Both KJS and traditional right mark scoring (RMS) produce average classroom scores of 75%. The difference is that with KJS both the student and the test maker know what the student knows, and how well the student knows, at the time of the test and long afterwards. With RMS we only get a ranking increasingly contaminated with chance at lower scores. The same set of questions can be used on both with KJS and RMS to get a desired average test score. With the exception of KJS, the lower the quantitative test scores, the lower the quality of the results.

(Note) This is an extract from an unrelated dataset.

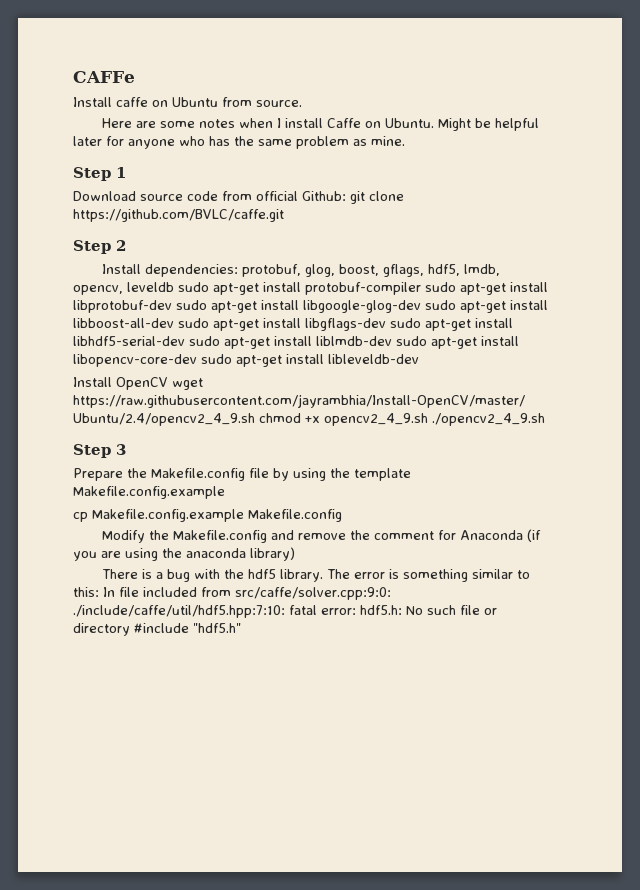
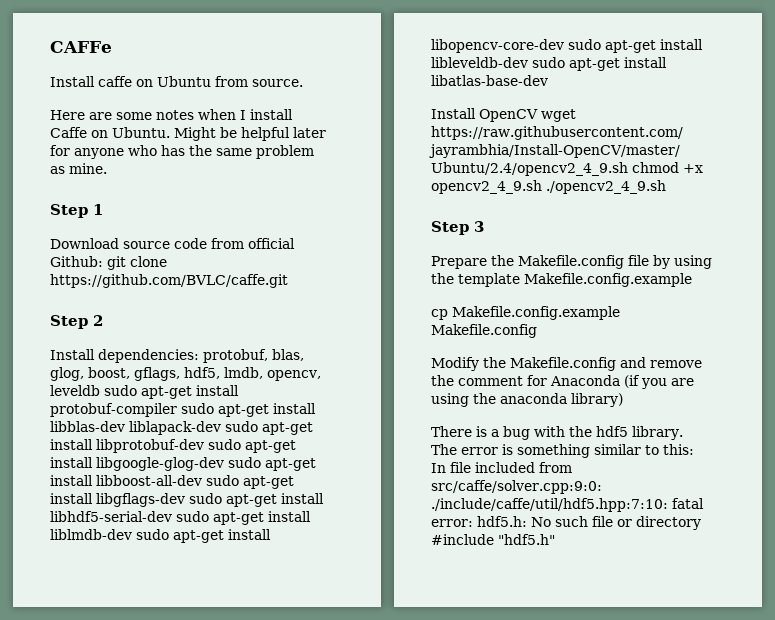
- Install dependencies: protobuf, glog, boost, gflags, hdf5, lmdb, opencv, leveldb sudo apt-get install protobuf-compiler sudo apt-get install libprotobuf-dev sudo apt-get install libgoogle-glog-dev sudo apt-get install libboost-all-dev sudo apt-get install libgflags-dev sudo apt-get install libhdf5-serial-dev sudo apt-get install liblmdb-dev sudo apt-get install libopencv-core-dev sudo apt-get install libleveldb-dev
+ Install dependencies: protobuf, blas, glog, boost, gflags, hdf5, lmdb, opencv, leveldb sudo apt-get install protobuf-compiler sudo apt-get install libblas-dev liblapack-dev sudo apt-get install libprotobuf-dev sudo apt-get install libgoogle-glog-dev sudo apt-get install libboost-all-dev sudo apt-get install libgflags-dev sudo apt-get install libhdf5-serial-dev sudo apt-get install liblmdb-dev sudo apt-get install libopencv-core-dev sudo apt-get install libleveldb-dev sudo apt-get install libatlas-base-dev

Score distributions subject to equating can carry far more information than the simple normal bell-curve. An hour test in a remedial general studies biology course often yielded four modes: A large mode centered at 60% from students enrolled pass/fail; a smaller mode at 75% from attentive passive pupils needing a C out of the course; a smaller mode at 90% who were self-correcting scholars; and a very small mode at 100%, who in later years were tested out with credit (if an A or B) the first week of the course. Classroom and standardized tests have different characteristics because they are designed to assess for different reasons. The classroom test monitors learning. The standardized test, when limited to right count scoring, is a ranking device that obtains only a small portion of the information available when using KJS, or as Bond and Fox (2007), Chapter 7, call it, the Partial Credit Rasch Model.